▶ **What needs to be done**
With pictures removed, the data below should be returned exactly.

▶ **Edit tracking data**
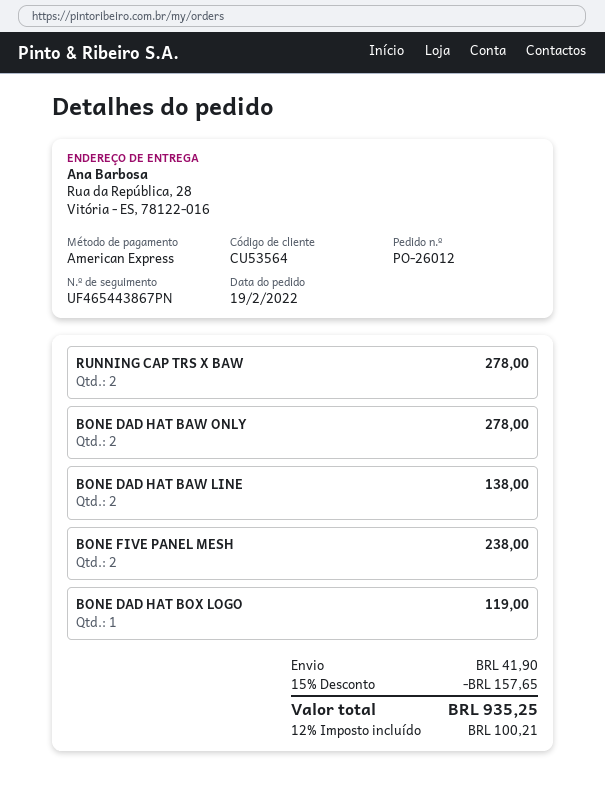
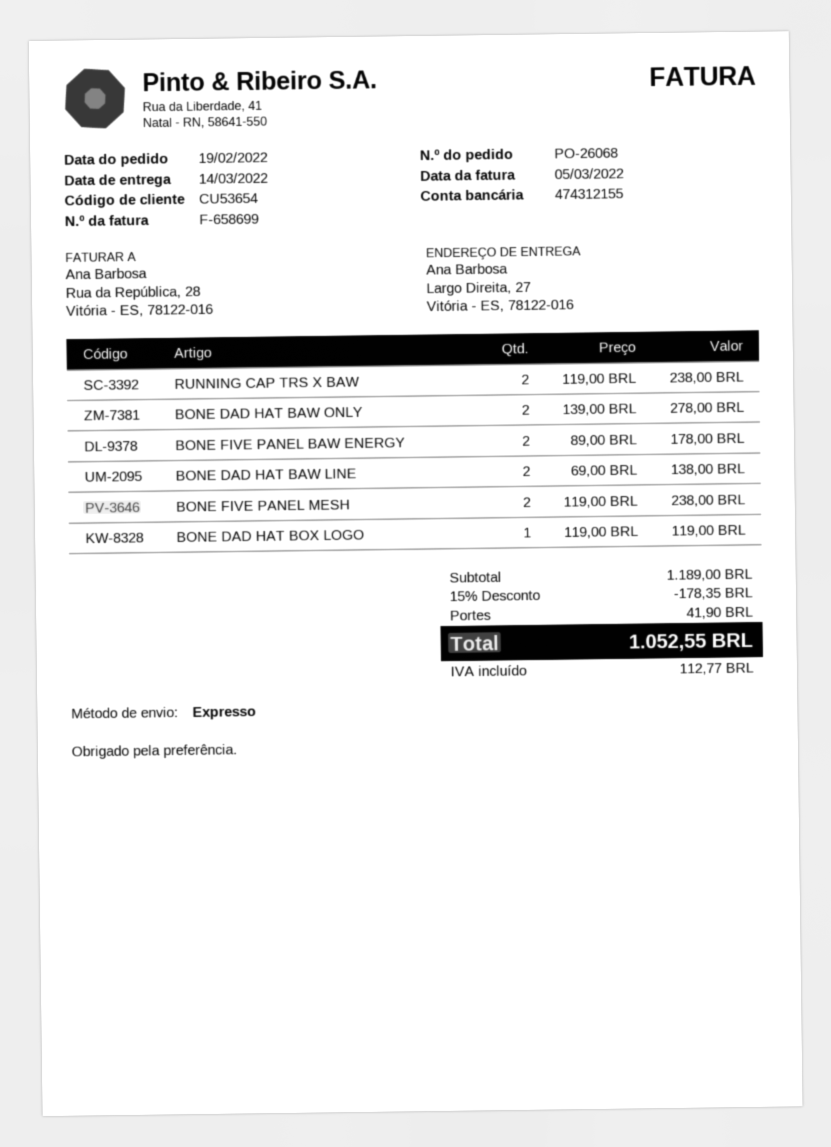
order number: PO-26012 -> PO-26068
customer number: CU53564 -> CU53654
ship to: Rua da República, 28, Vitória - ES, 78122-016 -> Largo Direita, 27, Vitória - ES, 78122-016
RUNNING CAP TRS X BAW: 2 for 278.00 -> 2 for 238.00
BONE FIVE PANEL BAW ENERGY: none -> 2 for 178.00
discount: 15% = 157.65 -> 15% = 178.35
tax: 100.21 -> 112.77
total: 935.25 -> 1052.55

▶ **Solution to this task**
order number: PO-26012 -> PO-26068
customer number: CU53564 -> CU53654
ship to: Rua da República, 28, Vitória - ES, 78122-016 -> Largo Direita, 27, Vitória - ES, 78122-016
RUNNING CAP TRS X BAW: 2 for 278.00 -> 2 for 238.00
BONE FIVE PANEL BAW ENERGY: none -> 2 for 178.00
discount: 15% = 157.65 -> 15% = 178.35
tax: 100.21 -> 112.77
total: 935.25 -> 1052.55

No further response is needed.